ASSIGNED TASK → Every line from the one with "Huile d'ail 100ml" to the end of the data needs to be copied exactly, and no line before it.

RECORDS SHOWN →
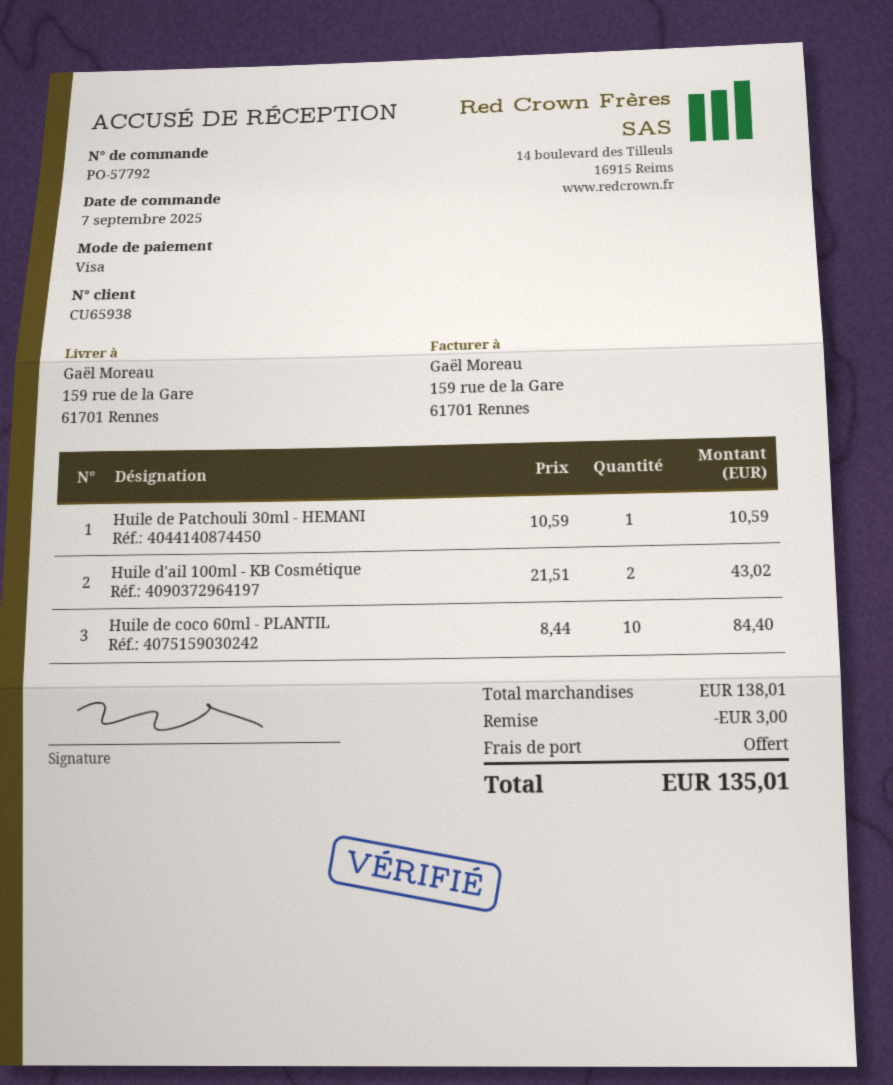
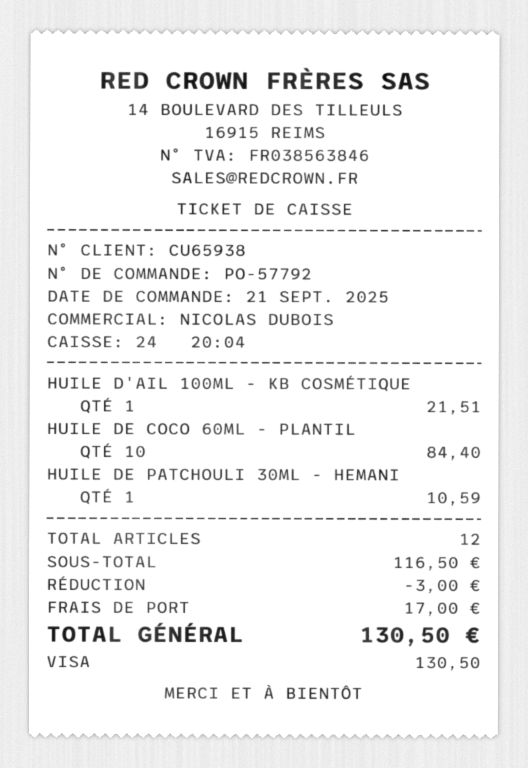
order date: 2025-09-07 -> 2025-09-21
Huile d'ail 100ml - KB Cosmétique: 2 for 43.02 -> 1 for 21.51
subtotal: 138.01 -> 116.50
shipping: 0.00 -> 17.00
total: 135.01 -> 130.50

OUTPUT OF THE TASK →
Huile d'ail 100ml - KB Cosmétique: 2 for 43.02 -> 1 for 21.51
subtotal: 138.01 -> 116.50
shipping: 0.00 -> 17.00
total: 135.01 -> 130.50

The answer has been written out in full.